# Data for analysis:

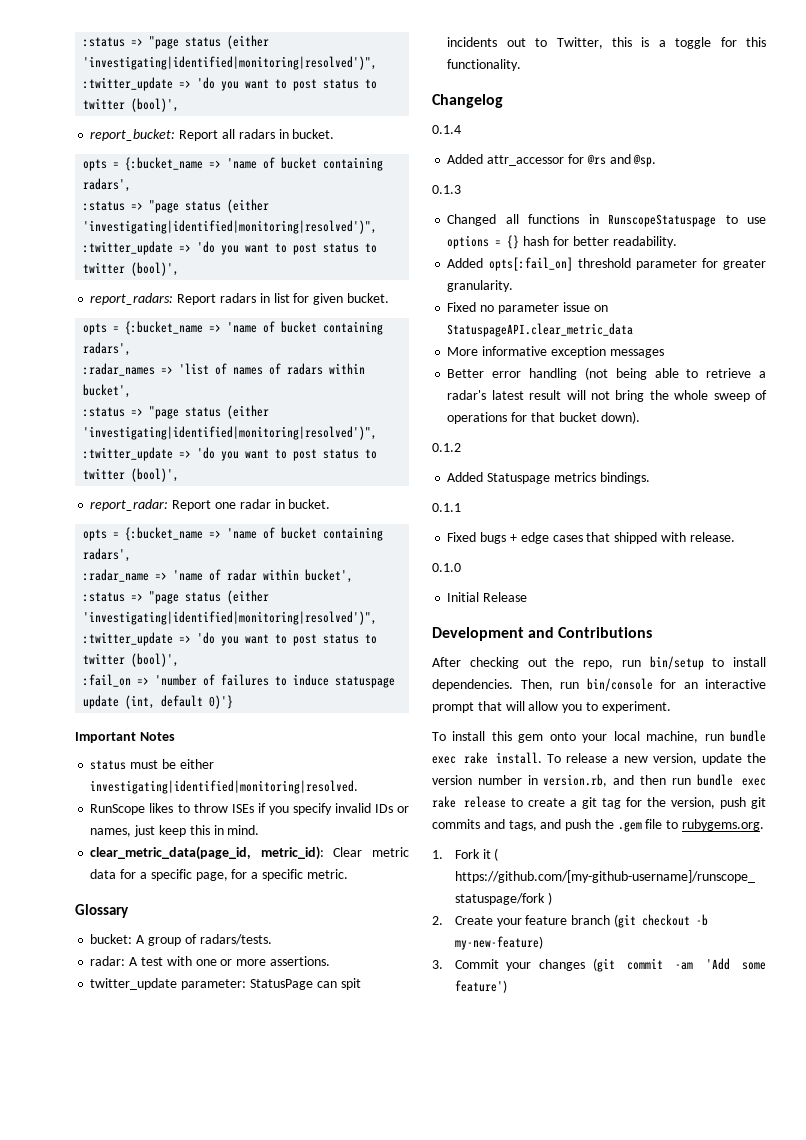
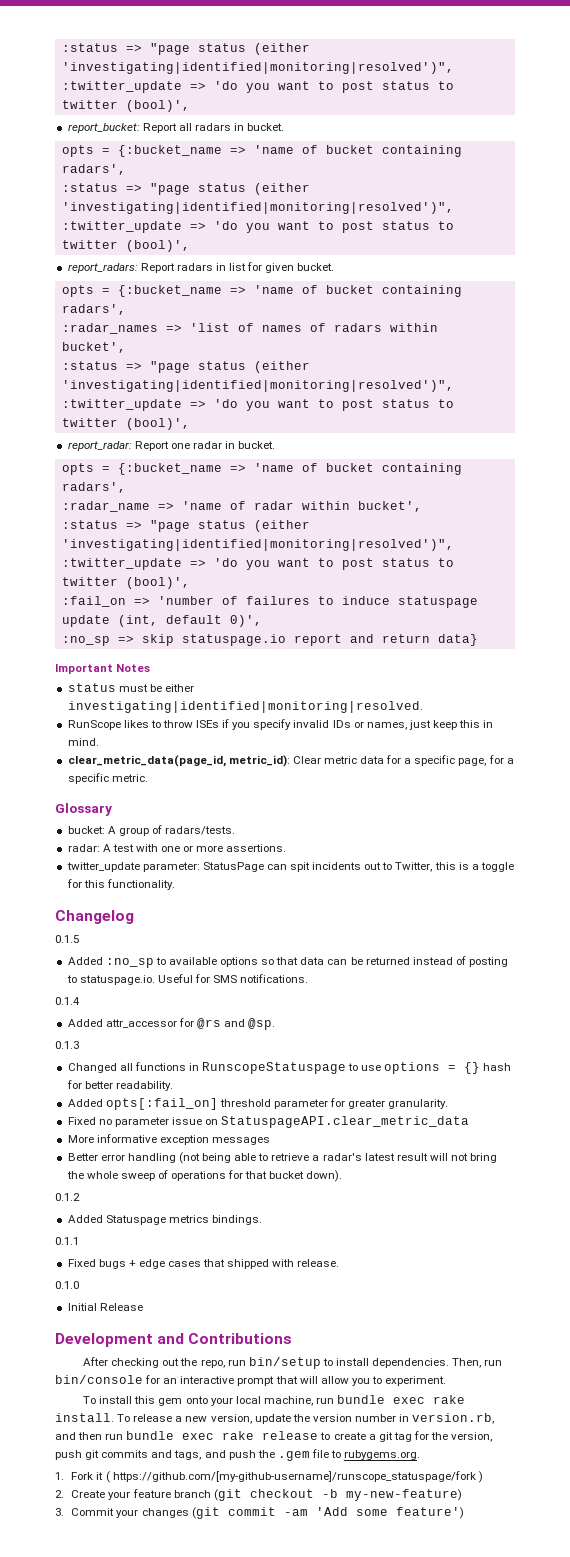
[209,695,234,709] 0)'} -> [229,615,262,627] [61,634,478,646] 0)', // :no_sp => skip statuspage.io report and return data}
(503, 101) none -> [55,935,79,943] [67,956,509,968] [66,974,309,985] // 0.1.5 // Added :no_sp to available options so that data can be returned instead of posting to statuspage.io. Useful for SMS notifications.

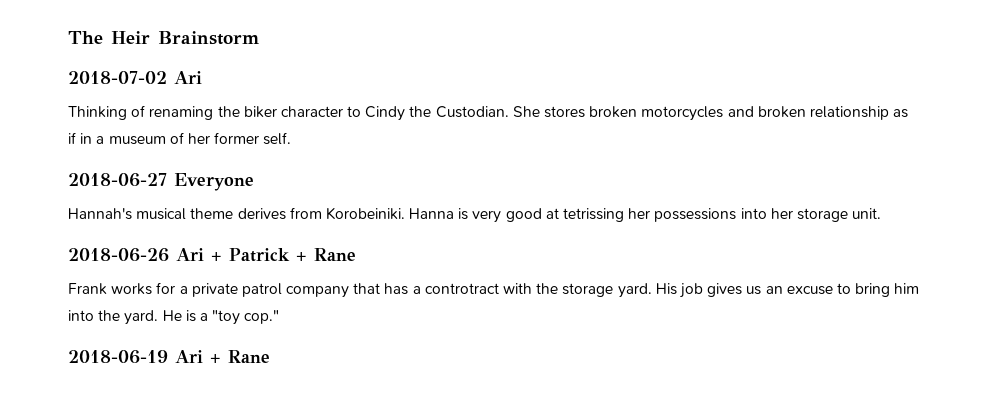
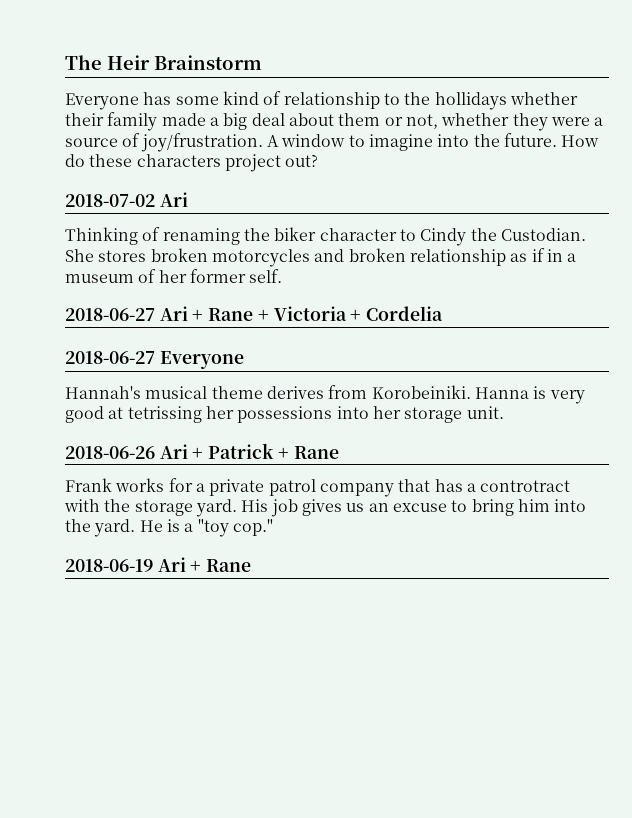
(259, 38) none -> [65,91,578,110] [65,112,604,131] [65,133,600,152] [65,154,319,172] // Everyone has some kind of relationship to the hollidays whether their family made a big deal about them or not, whether they were a source of joy/frustration. A window to imagine into the future. How do these characters project out?
(292, 138) none -> [65,306,444,321] // 2018-06-27 Ari + Rane + Victoria + Cordelia

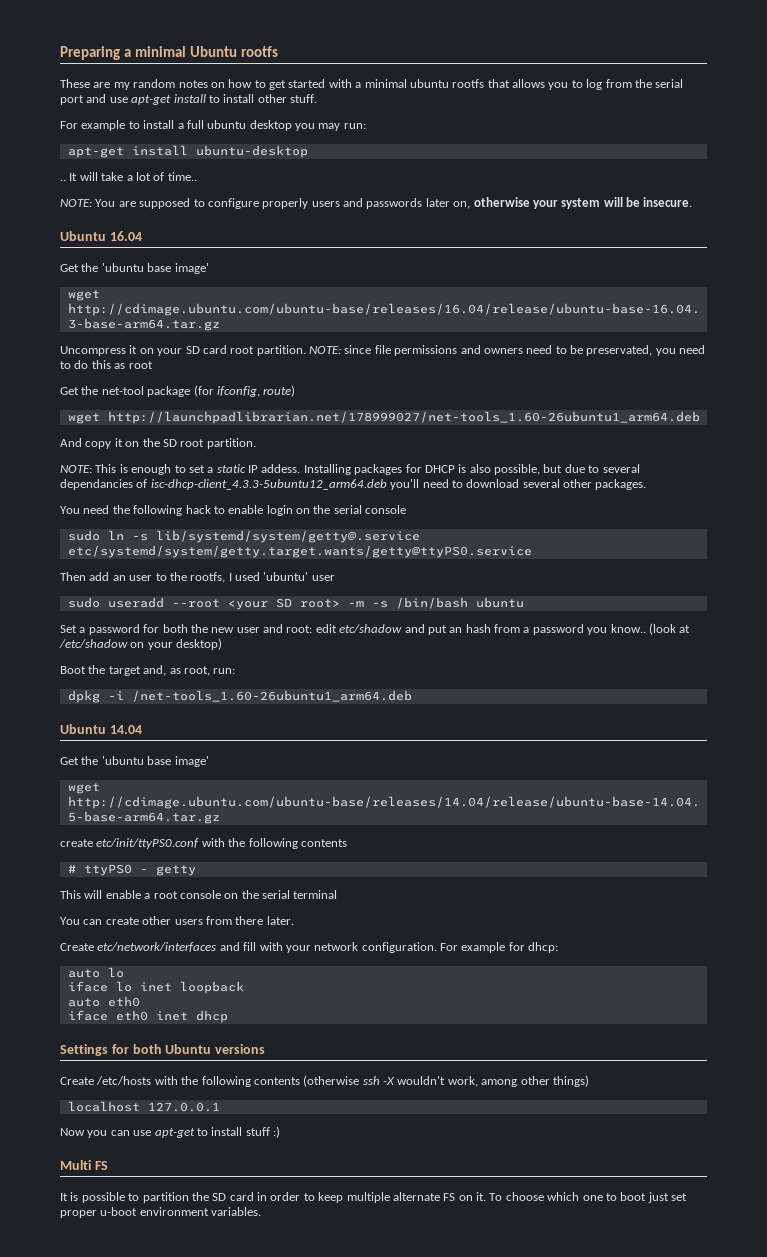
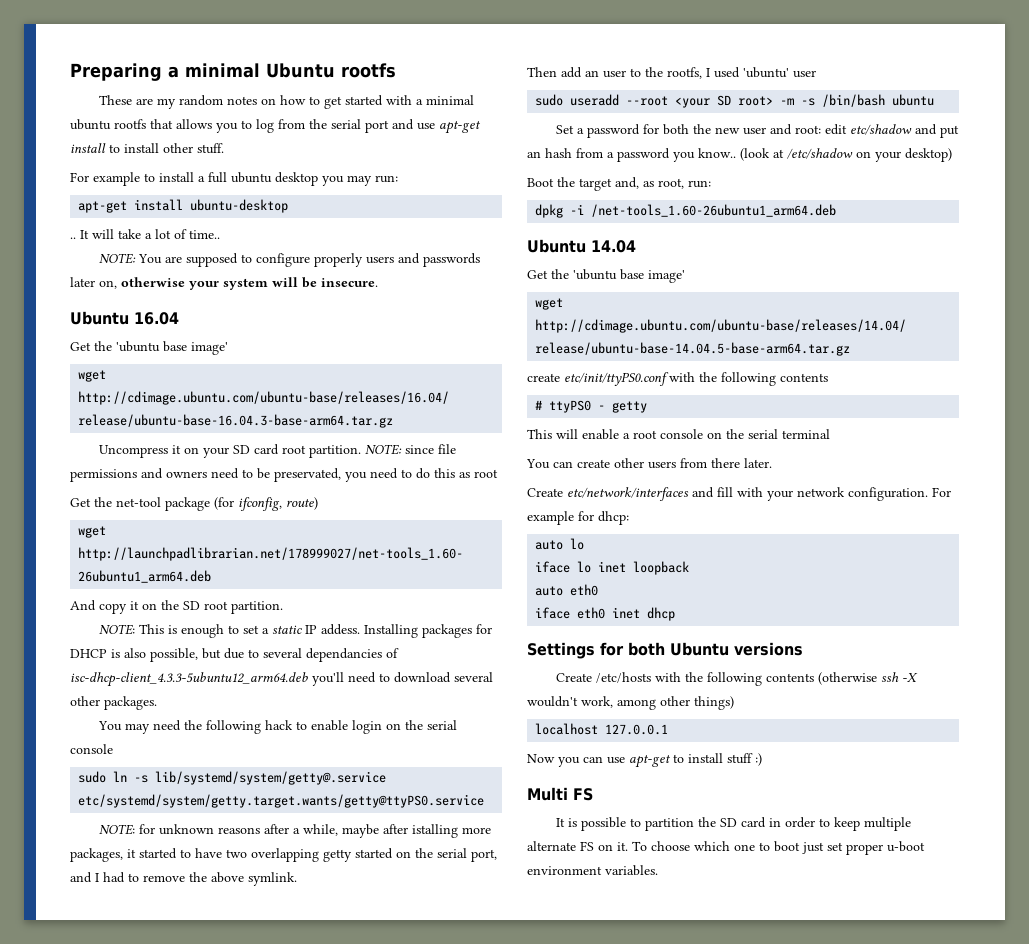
(80, 510) none -> [125,723,151,734] may
(532, 551) none -> [99,824,492,838] [70,848,497,862] [70,872,297,886] // NOTE: for unknown reasons after a while, maybe after istalling more packages, it started to have two overlapping getty started on the serial port, and I had to remove the above symlink.

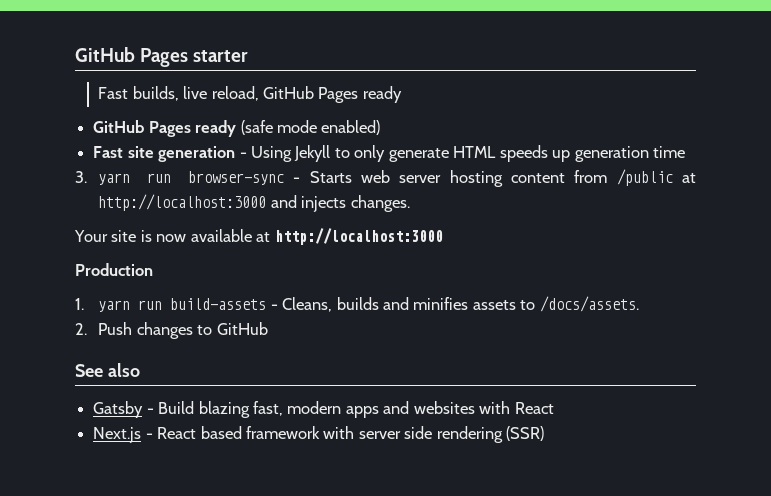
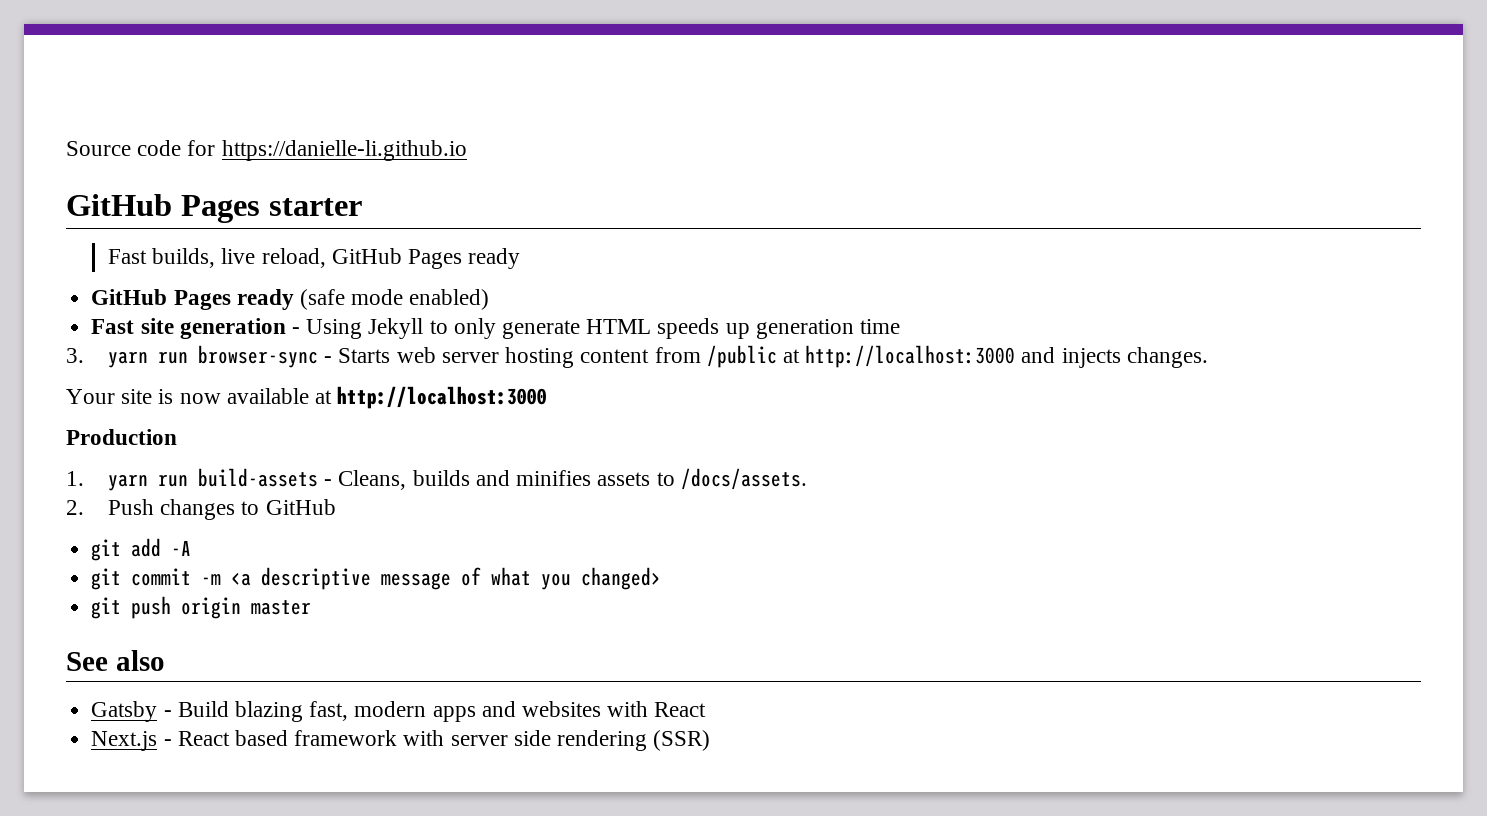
(75, 54) none -> [66,140,467,161] Source code for https://danielle-li.github.io //
(268, 328) none -> [91,538,192,561] [91,567,662,590] [91,596,312,619] // git add -A // git commit -m <a descriptive message of what you changed> // git push origin master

# Exercise prompt:
Find each line holding the string "statuspage" in the listing above, then copy it.

# Response to this task:
[209,695,234,709] 0)'} -> [229,615,262,627] [61,634,478,646] 0)', // :no_sp => skip statuspage.io report and return data}
(503, 101) none -> [55,935,79,943] [67,956,509,968] [66,974,309,985] // 0.1.5 // Added :no_sp to available options so that data can be returned instead of posting to statuspage.io. Useful for SMS notifications.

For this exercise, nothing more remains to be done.